I continued driving through town and realised I was hungry. I hadn’t eaten all day and as it was about three in the afternoon  I stopped at a take away and bought an Aussie hamburger and a bag of chips. I say Aussie, because it was made the way God intended burgers  to be made with bacon, egg, lettuce, tomato,  beetroot and fried onion nestled on  a lovely thick handmade beef patty on a toasted bun. Pineapple and cheese being optional.  Lightly drizzled with BBQ sauce you had a perfect meal right there.  The girl at the shop was chatty in a country girl sort of way and we talked about the cold winter weather and the lack of rain as she made my food. The chips were not fries, they were big thickly cut chunks of potatoes and wonderfully crispy. I paid her a reasonable thirteen dollars for my food; thanked her and continued my drive. Like I said the rock was calling so I did not want to waste time eating when I could be moving. I ate as I drove. It is at this point dear reader that I hope you can appreciate the manual dexterity I displayed by multitasking in such a way. Driving a manual car while eating a two handed burger without covering yourself in sauce and juice is a feat only the fully experienced should attempt.
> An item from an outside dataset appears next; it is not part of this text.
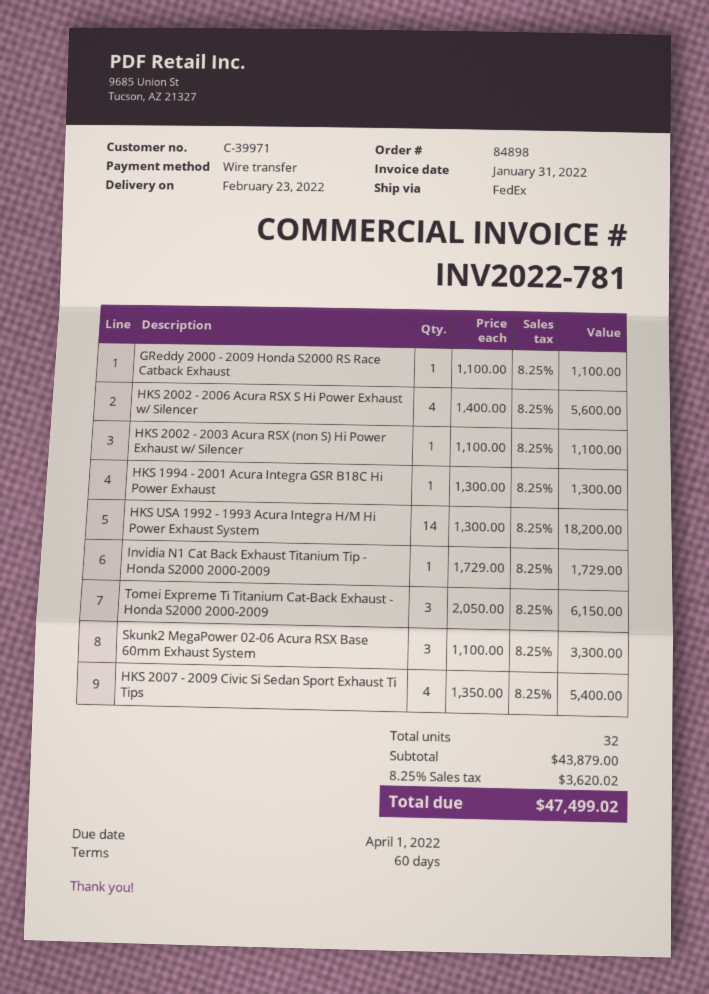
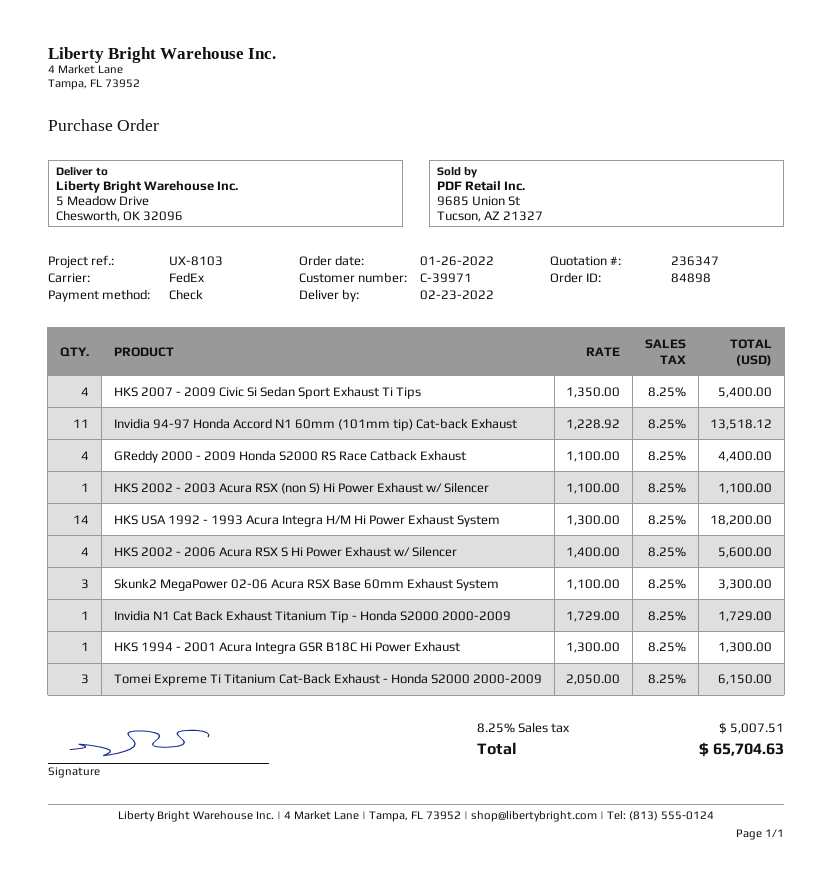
payment method: bank transfer -> cheque
GReddy 2000 - 2009 Honda S2000 RS Race Catback Exhaust: 1 x 1100.00 = 1100.00 -> 4 x 1100.00 = 4400.00
Invidia 94-97 Honda Accord N1 60mm (101mm tip) Cat-back Exhaust: none -> 11 x 1228.92 = 13518.12
tax: 8.25% = 3620.02 -> 8.25% = 5007.51
total: 47499.02 -> 65704.63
I am proud to say that I managed to do it while only dropping the minimum number of sesame seeds on my shirt and not covering the steering wheel  with  a thick layer of oil and sauce.



Try driving a manual car while eating this.

The chips while excellent, were a little bit too salty and as I headed to the next town, Wellington, on my way to Dubbo I found myself getting thirsty. I was loathe to break into my emergency supply of water as I might need that bottle to live in the desert if I broke down. I think it must be a genetic thing because there is definitely a mix of Arabic in my southern Italian heritage and I generally do not suffer from thirst.  I am comfortably able to go for long periods of not drinking without a problem. However in this instance the salt was winning and my mouth was feeling too dry. I ate an excellent apple and several passionfruit and was happy again. Man, those passionfruit were good. In Sydney they were selling for a dollar each. I had just bought a box containing about fifty of them for eight bucks. I just love a bargain and continued with my benevolent thoughts about the town of Orange as I continued my journey.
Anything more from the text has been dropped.